Sin indagar mucho en el por qué, Jim Carrey se ha ido alejando paulatinamente del intérprete cómico (y a veces dramático) de sus primeros roles, y ha entrado en una etapa que ya ha desconcertado al medio. Durante este proceso, el actor canadiense ha ido cultivando (¿sin querer?) una estampa más alejada de las luces y la frivolidad, y ha entrado en una etapa mucho más reflexiva, tanto con su propio trabajo, como en términos más personales. Algo similar a lo que, gracias a Man on the Moon (protagonizada por el mismo Carrey), sabemos que vivió Andy Kaufmann durante su estrellato.

Por esa cinta de Milos Forman, se hizo más conocida la historia de Kaufmann, y luego de ver a Carrey últimamente, hemos podido conectar los puntos y formar el dibujo de lo que puede pasar en todo este enjambre. Ahora, gracias al documental Jim & Andy: The Great Beyond, recientemente estrenado en Netflix, tenemos de primera fuente el relato del mismo Jim junto con un trabajo intenso de making of de la película antes mencionada. Un making of con una dirección mucho más creativa, a cargo de la ex novia de Andy Kaufman, Lynne Margulies, y que fue pensada como parte de la campaña publicitaria, según lo cuenta en el mismo documental, que finalmente fue cancelado para su distribución para no dejar al actor como un imbécil pedante e insoportable.

¿Donde va?

El documental dirigido por Chris Smith (American Movie), profundiza en el proceso de inmersión que Carrey tuvo en el personaje de Andy Kaufmann durante Man on the Moon. Explora en la fuerza con que tomó el rol y cómo, cuando las cámaras dejaban de filmar, Andy persistía en el set y, de a poco, ya no era Carrey el que estaba allí, sino el mismísimo Andy.
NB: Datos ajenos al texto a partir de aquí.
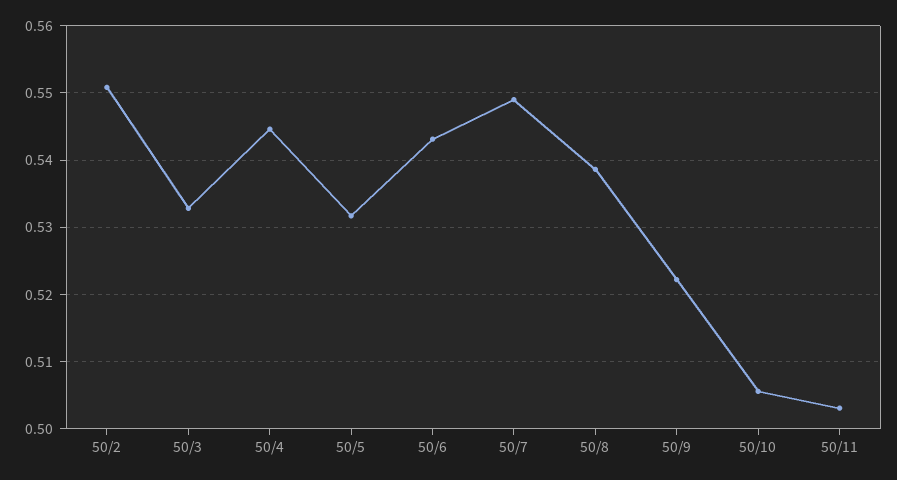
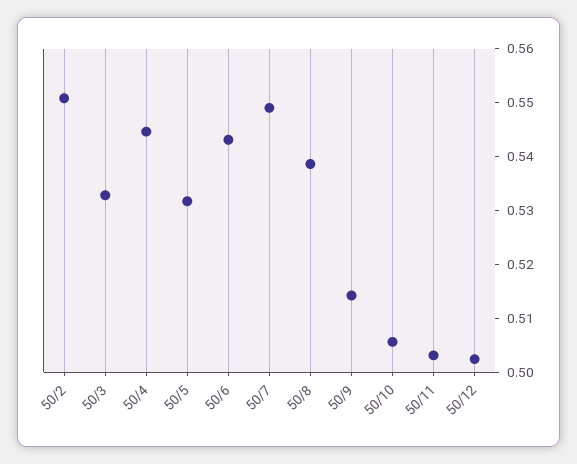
50/9: 0.522 -> 0.514
50/12: none -> 0.502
Este metraje camina junto a una entrevista al actual Jim, frente a cámara.

Allí, recuerda la década de los 90, cuando ya era una de las estrellas más grandes de Hollywood con La Máscara, Ace Ventura y Dumb and Dumber, las tres en 1994. Desde allí empezó en un camino más inclinado al drama, del que más reconoceremos seguramente será El Show de Truman. Pero fue en Man on the Moon donde su método de actuación va al extremo. Y el documental se centra al comienzo en este proceso de inmersión, cuando los límites entre ficción y realidad se van desdibujando.

Pero ¿esta ambivalencia es meramente interpretativa? Aparentemente no. Porque en el rodaje también estarán detrás de cámara los familiares reales de Andy, quienes comienzan a relacionarse con Jim como si fuera Andy, y ahí es donde comienza a ser más perturbante.

Cuidado…

El empuje de los límites hará que las reacciones de quienes lo rodean vayan cambiando, especialmente con Gerry Becker, quien interpreta al papá de Andy, y que también entra en el método. Allí habrá una escena espeluznante durante el maquillaje, en una pelea padre-hijo que tensionará al equipo. Es en situaciones como ésta, o como cuando Jim interpreta a Andy interpretando a Tony Clifton, que deja de ser Carrey. Finalmente, experimentará una liberación genuina que comenta frente a cámara, en retrospectiva.

Tomar la persona (como arquetipo) y despojarse de su propia identidad no sólo será clave para entender al personaje que interpreta en la película de Forman, sino que además reflexionará sobre el libre albedrío, cuestionándolo en una línea breve pero decidida. Esto nos dará explicaciones sobre el presente de Jim.

Es recomendable ver Man on the Moon antes de ver este documental. Así, podrán tener un mejor sabor sobre las reacciones frente a cámara de Danny De Vito y Paul Giamatti, que respectivamente hacen de George Shapiro y Bob Zmuda. Imaginar que detrás de esa película estaba todo esto, en inmenso.